Gus Dur: PKB Sering Tak Dapat Kawan Karena Berseberangan
Sabtu, 16 Apr 2005 11:55 WIB
Demak - Gus Dur berpendapat perlu keberanian moral untuk memperjuangkan kepentingan rakyat. Meski hal itu membuat PKB tidak dapat kawan karena berseberangan."PKB selama ini dalam mengambil keputusan selalu berseberangan dengan pendapat umum. Oleh karena itu PKB sering tidak mendapat kawan," kata Ketua Dewan Syuro PKB ini dalam sambutan pembukaan Muktamar II PKB.Acara diselenggarakan di Pondok Pesantren Girikusumo, Banyumeneng, Kabupaten Mranggen, Demak, Jawa Tengah, Sabtu (16/4/2005)."Tapi untuk hal keberanian moral untuk memperjuangkan kepentingan rakyat, keberanian moral untuk menyendiri, dan dicap brengsek sama yang lain, tidak apa-apa.
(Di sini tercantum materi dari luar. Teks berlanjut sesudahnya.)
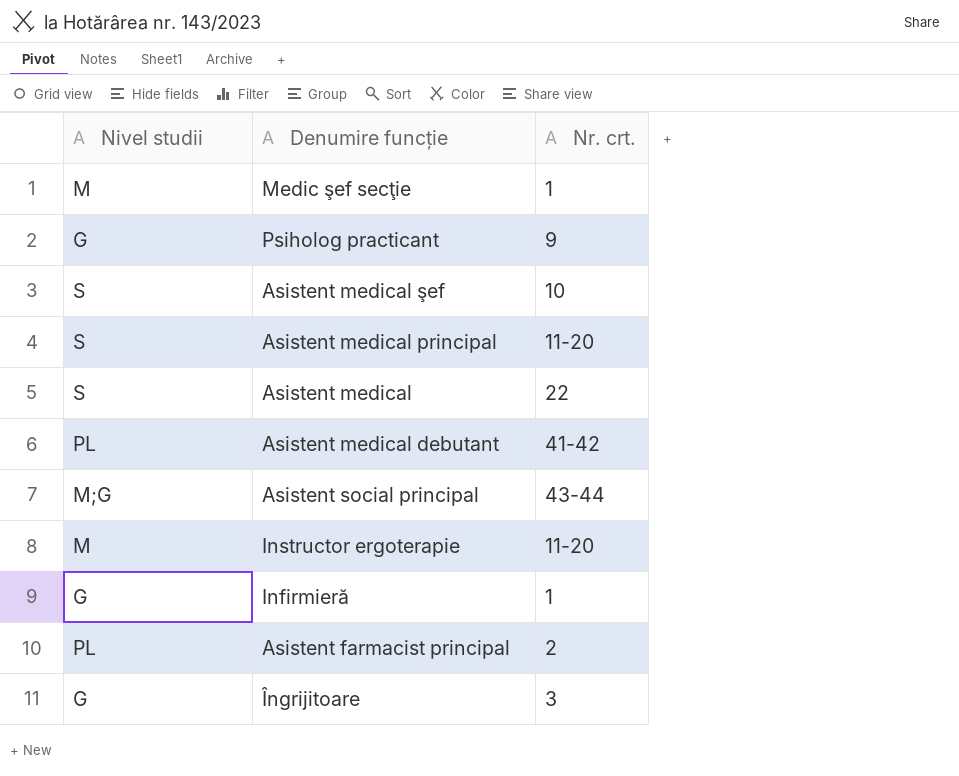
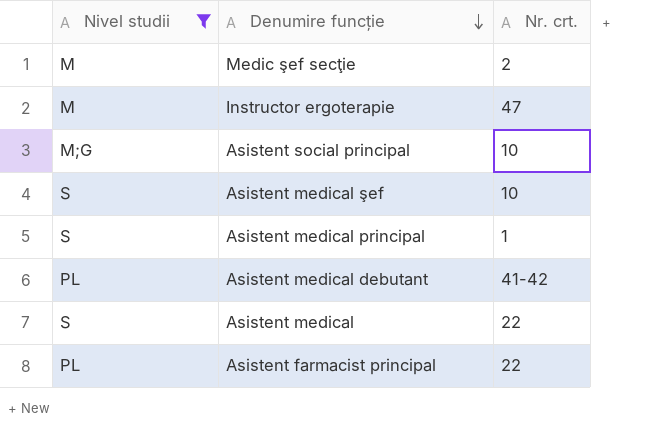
filter: none -> Nivel studii != G
row order: none -> Denumire funcție descending
Medic şef secţie | Nr. crt.: 1 -> 2
Instructor ergoterapie | Nr. crt.: 11-20 -> 47
Asistent social principal | Nr. crt.: 43-44 -> 10
Asistent medical principal | Nr. crt.: 11-20 -> 1
Asistent farmacist principal | Nr. crt.: 2 -> 22

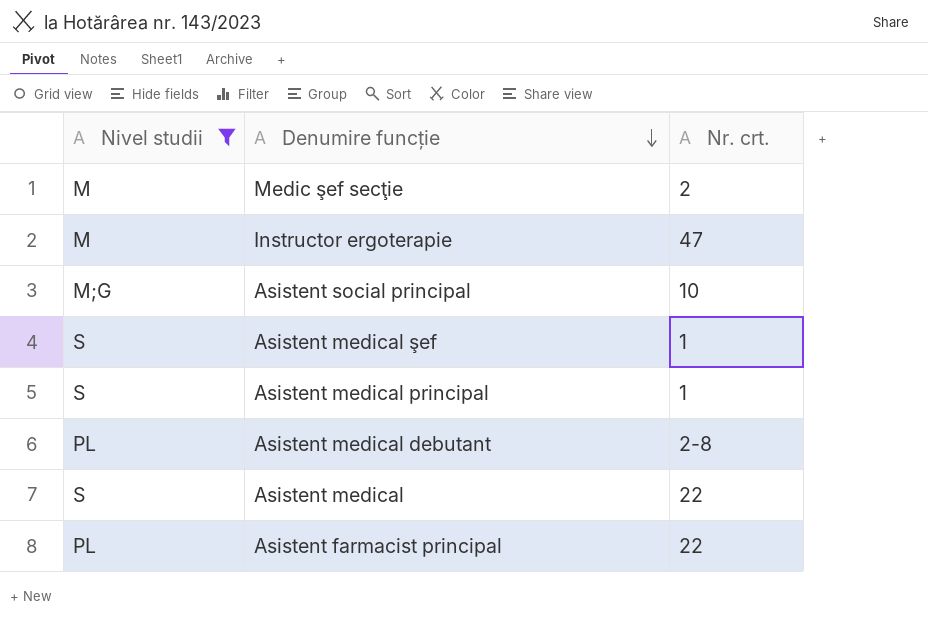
Asistent medical şef | Nr. crt.: 10 -> 1
Asistent medical debutant | Nr. crt.: 41-42 -> 2-8

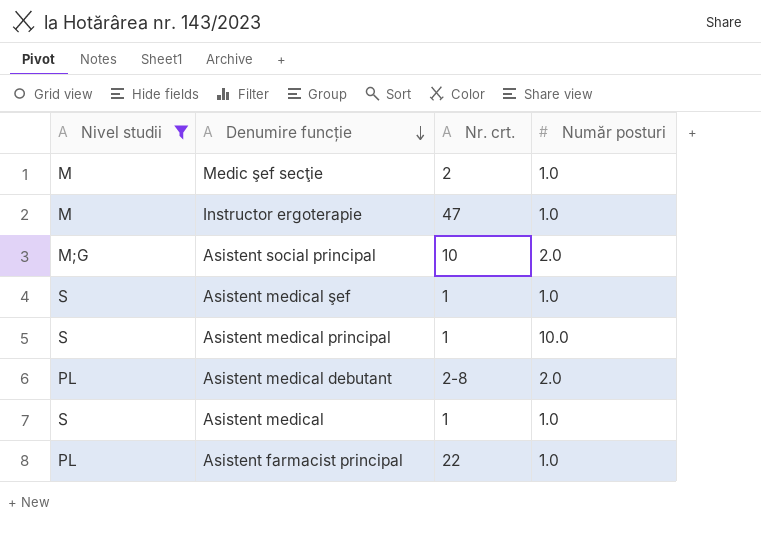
column Număr posturi | position: none -> 4
Asistent medical | Nr. crt.: 22 -> 1

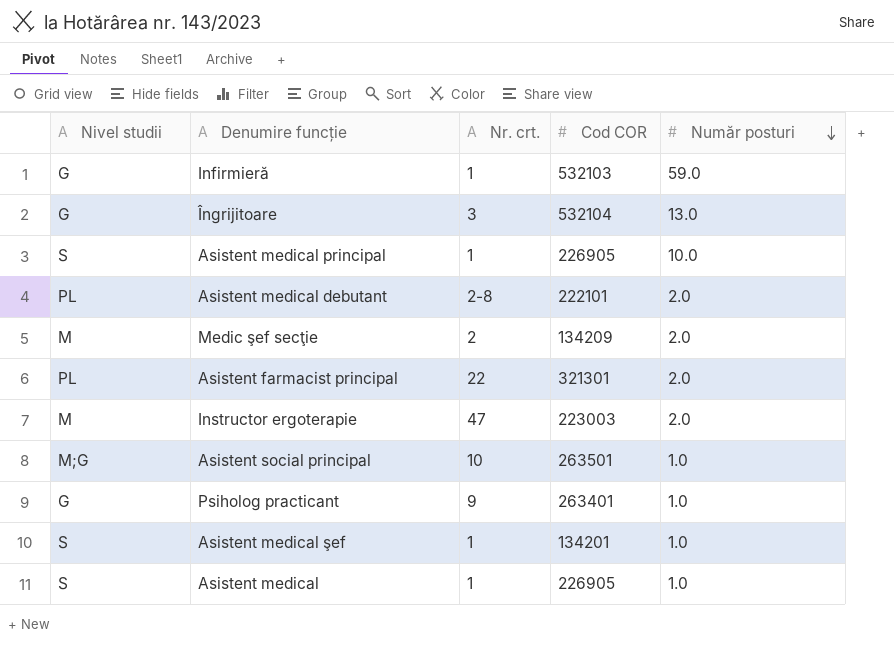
filter: Nivel studii != G -> none
row order: Denumire funcție descending -> Număr posturi descending
column Cod COR | position: none -> 4
Medic şef secţie | Număr posturi: 1.0 -> 2.0
Asistent farmacist principal | Număr posturi: 1.0 -> 2.0
Instructor ergoterapie | Număr posturi: 1.0 -> 2.0
Asistent social principal | Număr posturi: 2.0 -> 1.0

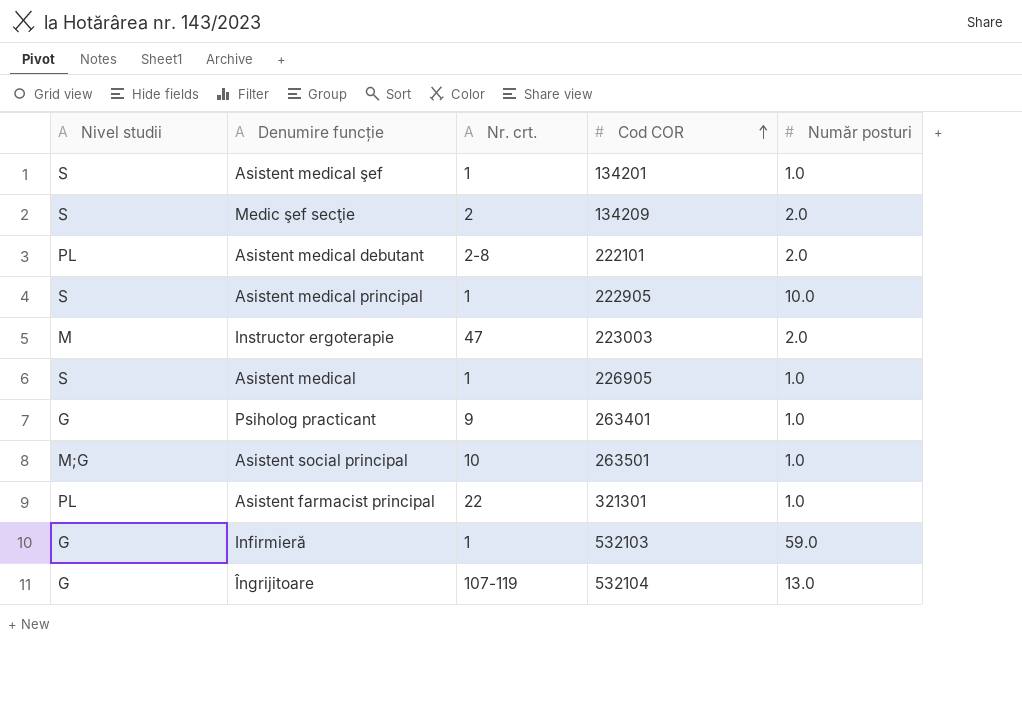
row order: Număr posturi descending -> Cod COR ascending
Medic şef secţie | Nivel studii: M -> S
Asistent medical principal | Cod COR: 226905 -> 222905
Asistent farmacist principal | Număr posturi: 2.0 -> 1.0
Îngrijitoare | Nr. crt.: 3 -> 107-119

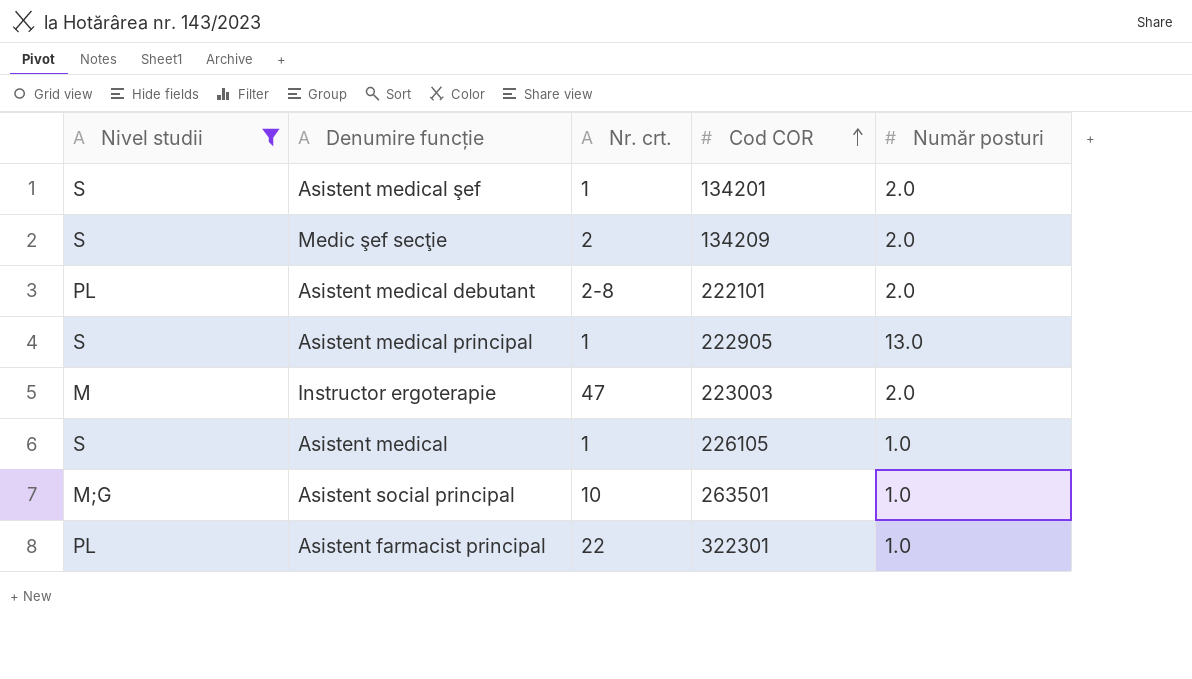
filter: none -> Nivel studii != G
Asistent medical şef | Număr posturi: 1.0 -> 2.0
Asistent medical principal | Număr posturi: 10.0 -> 13.0
Asistent medical | Cod COR: 226905 -> 226105
Asistent farmacist principal | Cod COR: 321301 -> 322301

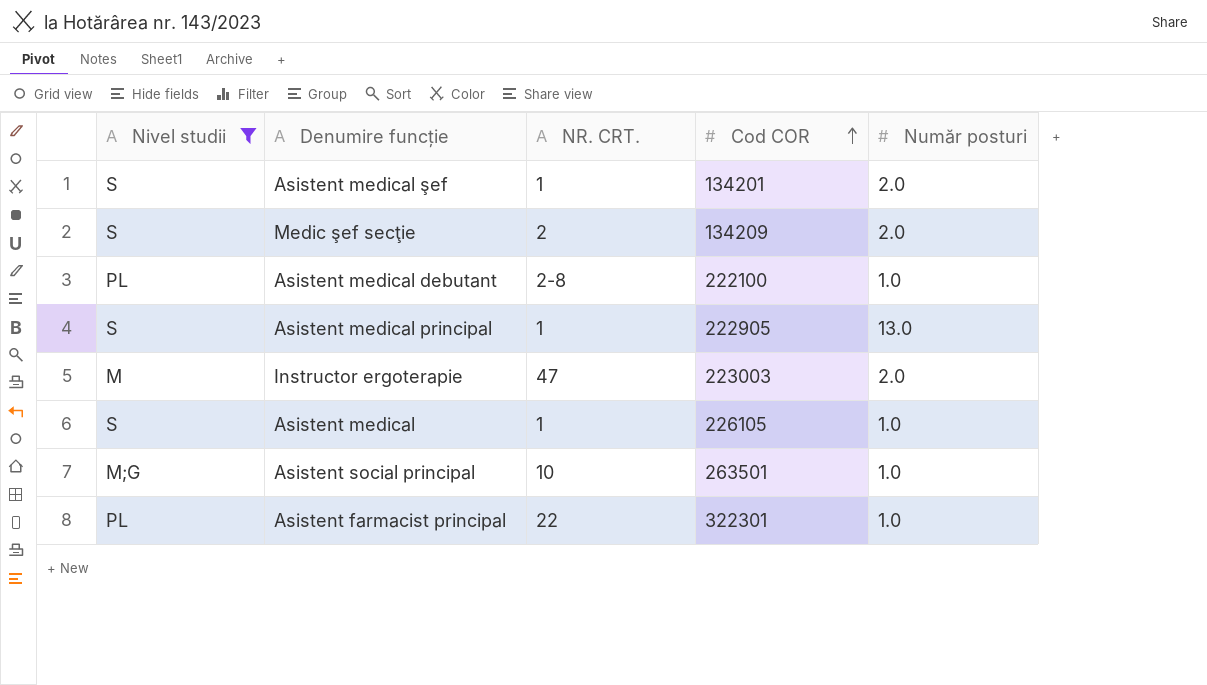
column name: Nr. crt. -> NR. CRT.
Asistent medical debutant | Cod COR: 222101 -> 222100
Asistent medical debutant | Număr posturi: 2.0 -> 1.0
Demokrasi tidak akan tegak tanpa kedaulatan hukum," ujar pria bernama lengkap Abdurrahman Wahid ini.Dia juga menyoroti pemberitaan pers yang dinilai membuat ruwet persoalan DPP PKB. Sebab selama ini dirinya selalu diberitakan seolah-olah berseteru keras dengan Saifullah Yusuf dan Alwi Shihab."Padahal semua itu berdasar pada AD/ART PKB yang melarang rangkap jabatan, juga AD/ART NU yang melarang rangkap jabatan," tukas Gus Dur.Hal itu terkait pemecatan Saifullah Yusuf dari jabatan Ketua DPP PKB karena menjabat Menneg Percepatan Pembangunan Daerah Tertinggal, sedangkan sedangkan Alwi Shihab dipecat dari jabatan Ketua Umum DPP PKB karena menjabat Menko Kesra.Selain itu Gus Dur mengomentari Pemilihan Kepala Daerah (Pilkada) secara langsung. Dia ingin agar peran pimpinan parpol menentukan calon dalam Pilkada dikurangi."Saya ingin rakyat yang menentukan calon mereka sendiri. Sebab partai ke depan yang akan dipilih rakyat adalah partai yang memperjuangkan dan memikirkan kesejahteraan rakyat dan pendapatan rakyat. Saya harap PKB dalam muktamar ini membuat keputusan-keputusan mengenai hal itu," ujar Gus Dur.